Momentum chasers have been chasing the price of wheat. Wheat is the best performing commodity of the year, up 35.93% as of this writing.

On the other hand, what has been neglected is coffee. No one is chasing it at the moment, but that’s where the value is to be found. It’s down 37.52% this year.

So how do you know when the tide will turn away from wheat, the year’s best performer, and into coffee, this year’s worst performer? You can look to the chart of the grains ETF (JJG) vs. the coffee ETF (JO). Let’s see what it looks like below.

Grains vs. Coffee

See larger image

You can see that as 2012 began, the grains broke out relative to coffee. However, the momentum chasers are good at bidding up a commodity far too high, far too fast. You can see this by the steep angle on the chart (green line). These types of steep angled trends can’t last forever. So you’ll soon see this reverse course.

Once it does, you’ll know that there is a rotation happening within commodities from momentum to “value.”
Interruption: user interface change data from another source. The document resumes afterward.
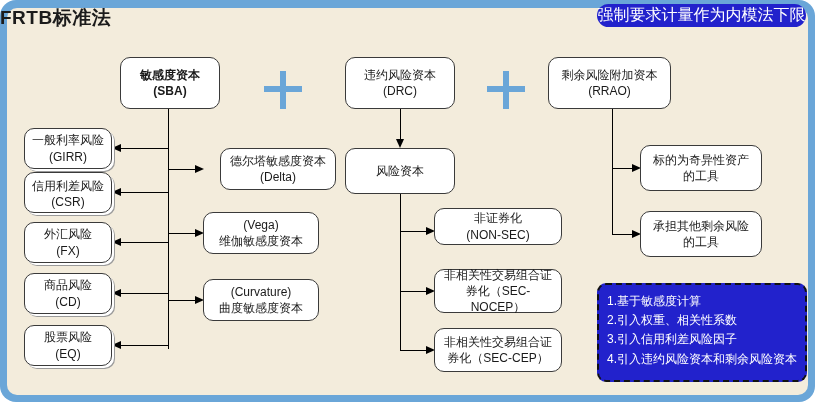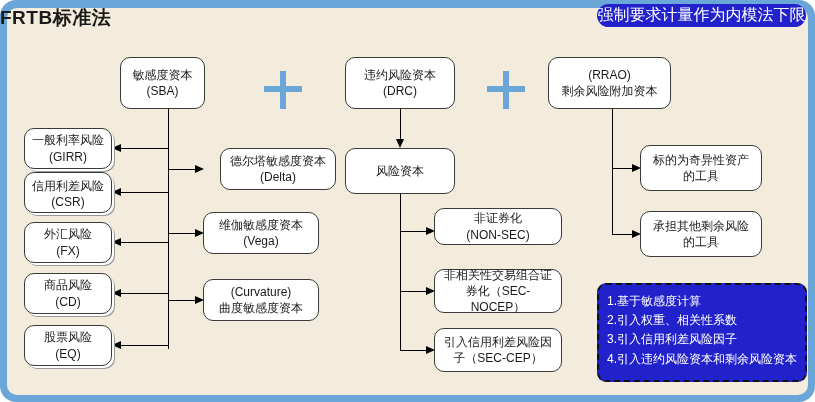"敏感度资本" div.node { font-weight: none -> bold; width: 85px -> 100px }
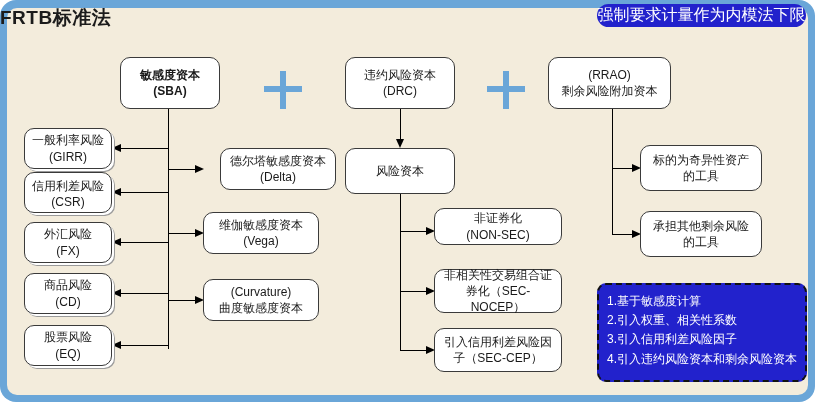"(RRAO)" span.ln { order: before "剩余风险附加资本" -> after "剩余风险附加资本" }
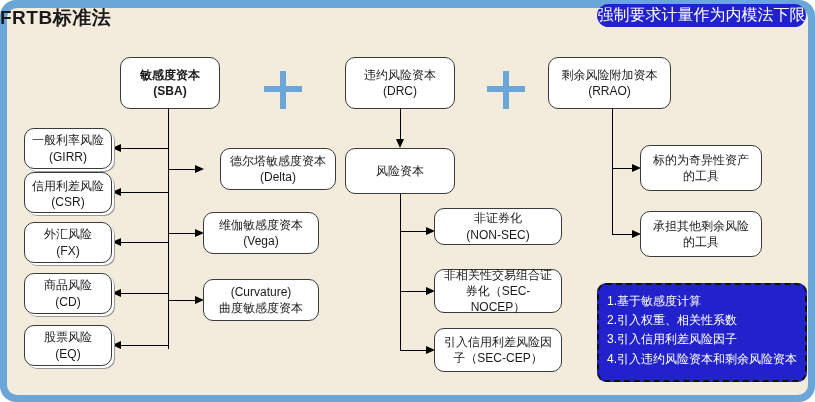"维伽敏感度资本" span.ln { order: before "(Vega)" -> after "(Vega)" }
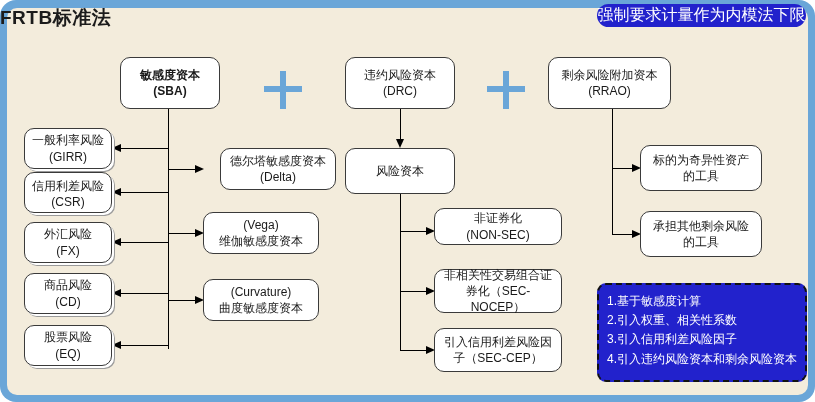"引入信用利差风险因子（SEC-CEP）" span.ln { text: 引入信用利差风险因子 -> 非相关性交易组合证券化 }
You see, wheat can only go up so much further from here. Its upside vs. downside risk is now great. However, the opposite is now true for coffee.

Coffee’s downside risks versus upside reward are beginning to become compelling for the first time in quite a while.

So should you be chasing grains or investing in coffee? I’d say the latter is becoming attractive. Once this steep uptrend line breaks, momentum traders will be pulling out of wheat like their butts were on fire. That’s when money will roll into some of the most beaten down commodities like coffee.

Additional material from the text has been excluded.